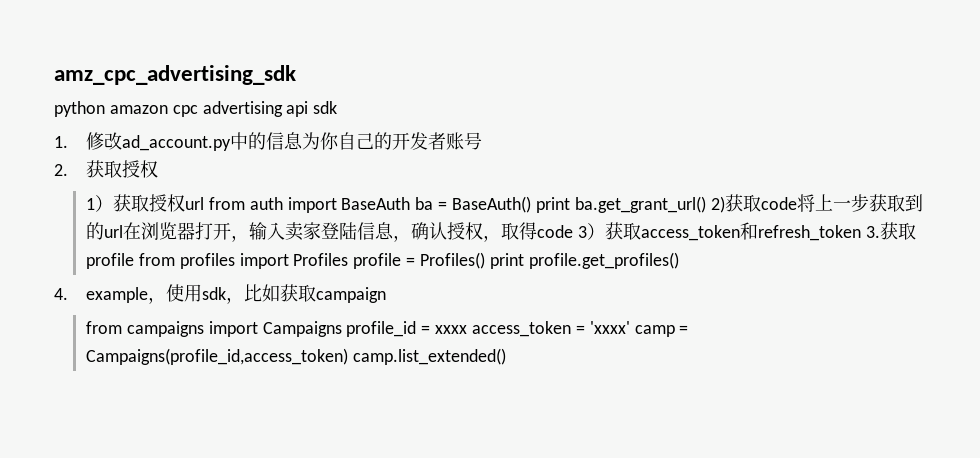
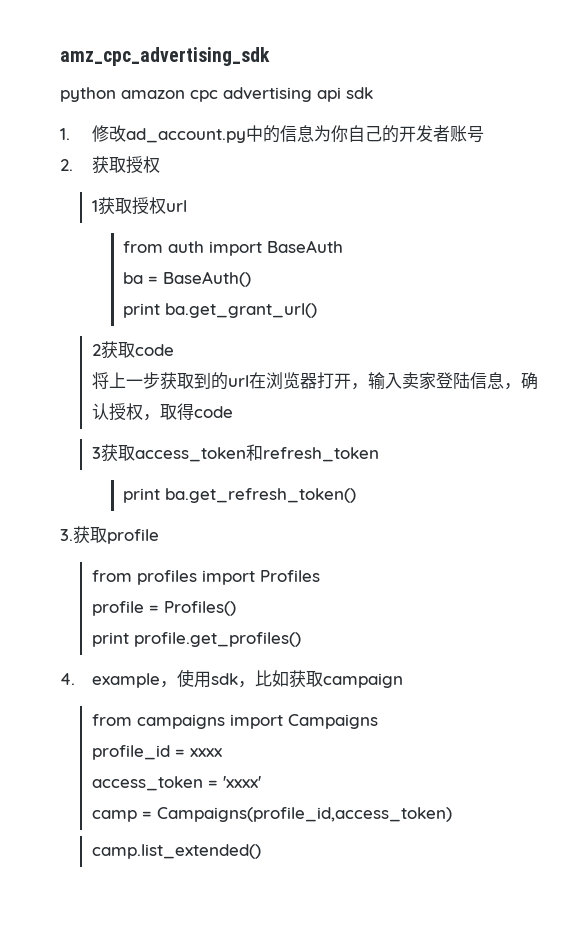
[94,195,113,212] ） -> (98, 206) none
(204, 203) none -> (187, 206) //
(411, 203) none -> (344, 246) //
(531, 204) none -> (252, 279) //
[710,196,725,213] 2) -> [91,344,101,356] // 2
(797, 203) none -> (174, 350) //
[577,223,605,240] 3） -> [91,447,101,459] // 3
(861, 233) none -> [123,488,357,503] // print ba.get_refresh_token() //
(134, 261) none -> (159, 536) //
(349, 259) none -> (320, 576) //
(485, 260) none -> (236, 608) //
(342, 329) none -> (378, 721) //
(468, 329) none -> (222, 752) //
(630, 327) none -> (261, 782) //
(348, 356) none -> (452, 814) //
★ ★ ★ ★
> _What you will do_:
Reproduce the records above exactly, excluding every picture.

> _Task solution_:
[94,195,113,212] ） -> (98, 206) none
(204, 203) none -> (187, 206) //
(411, 203) none -> (344, 246) //
(531, 204) none -> (252, 279) //
[710,196,725,213] 2) -> [91,344,101,356] // 2
(797, 203) none -> (174, 350) //
[577,223,605,240] 3） -> [91,447,101,459] // 3
(861, 233) none -> [123,488,357,503] // print ba.get_refresh_token() //
(134, 261) none -> (159, 536) //
(349, 259) none -> (320, 576) //
(485, 260) none -> (236, 608) //
(342, 329) none -> (378, 721) //
(468, 329) none -> (222, 752) //
(630, 327) none -> (261, 782) //
(348, 356) none -> (452, 814) //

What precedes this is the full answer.